What is the best cooking method for beets? ›

Steaming in the oven rather than baking helps preserve more of the healthy vitamins and minerals in beets. This method also helps beets better retain their beautiful, vibrant color.

What goes well with beets? ›

Looking for a quick answer? The best side dishes to serve with beets are steamed vegetables, green beans, salad Nicoise, goat cheese dip, radish chips, potato rosti, zucchini noodles, roasted asparagus, quinoa salad, crispy kale chips, hummus, sautéed spinach, feta and watermelon salad, and corn on the cob.

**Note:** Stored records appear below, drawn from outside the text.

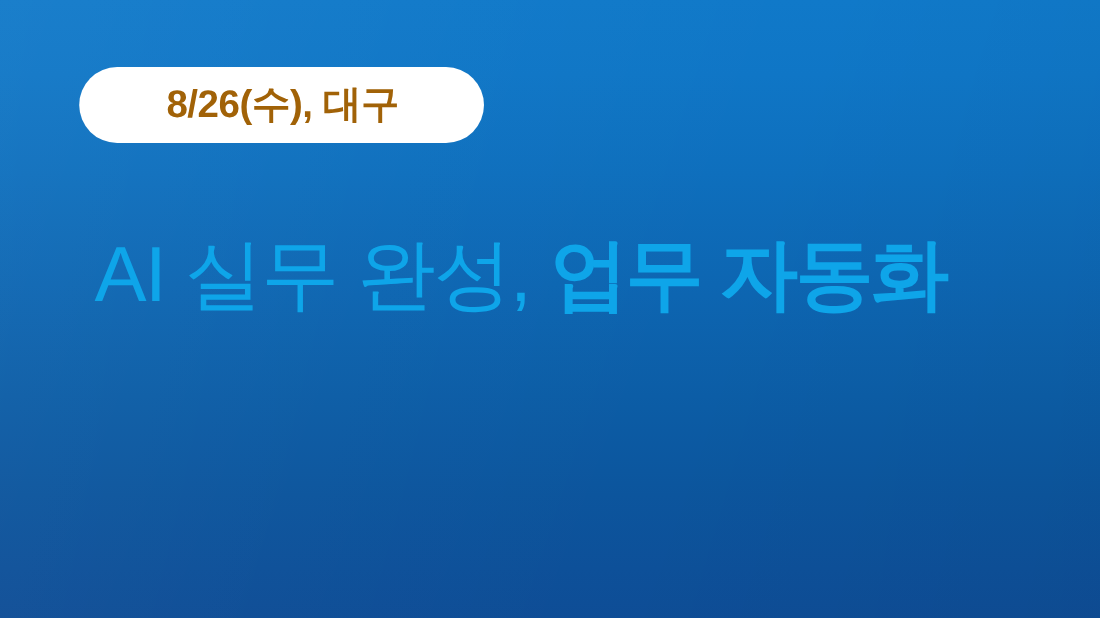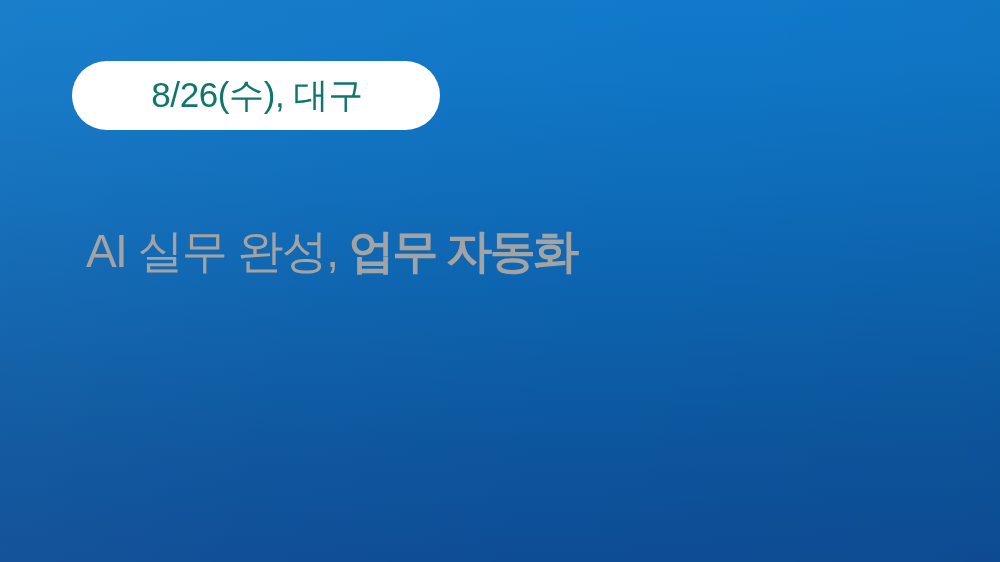--- a/index.html
+++ b/index.html
@@ -67,9 +67,9 @@
   }
   #date-badge-label {
     font-size: 35px;
-    font-weight: 400;
+    font-weight: 700;
     letter-spacing: -0.4px;
-    color: #0f766e;
+    color: #a16207;
     line-height: 1;
     white-space: nowrap;
     transform: translateY(-1px);

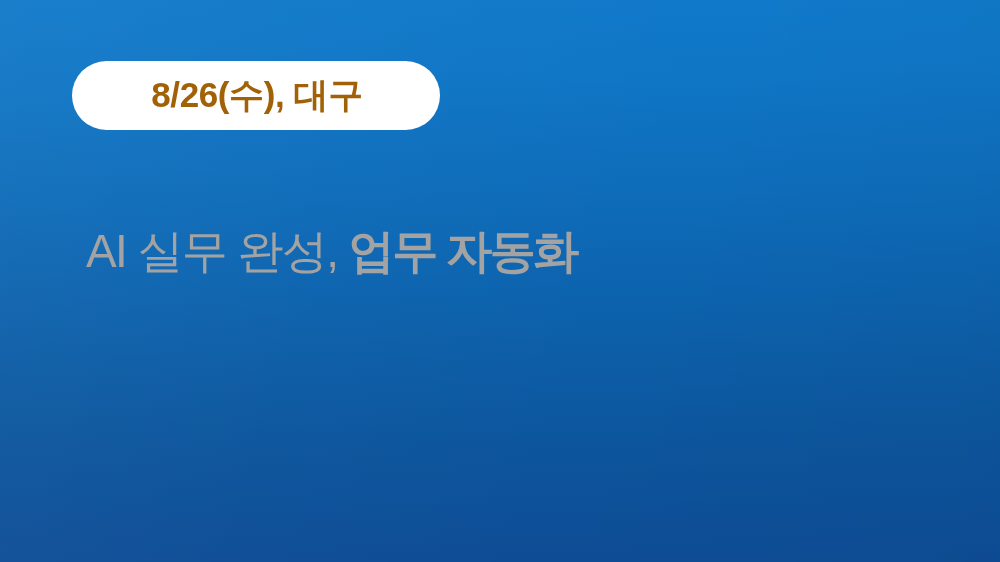--- a/index.html
+++ b/index.html
@@ -81,8 +81,8 @@
     left: 86px;
     top: 206px;
     width: 860px;
-    color: #a3a3a3;
-    font-size: 46px;
+    color: #0ea5e9;
+    font-size: 71px;
     line-height: 90px;
     letter-spacing: -2.2px;
     white-space: nowrap;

Do you have to peel beets for salad? ›

Forget what you thought you knew about food prep: You don't HAVE to peel your vegetables (well, most of them, anyway).

Do beets lose nutrients when boiled? ›

Betalains are highly concentrated in the peel and flesh of the beet, however, beets do undergo a steady loss of nutritional value with heat, so to get the most betalain benefit, beets should be steamed for no more than 15 minutes, if at all.

How to cut beets for salad? ›

How to Cut Beets
  1. Cut off the root end and the stem end using a Hardy Slicer.
  2. Peel the skin using a Vegetable Peeler or Paring Knife.
  3. Place the beet flat side down on the cutting board and cut into slices of desired thickness.
  4. Stack the slices to cut into planks.
  5. Cut the planks crosswise to dice.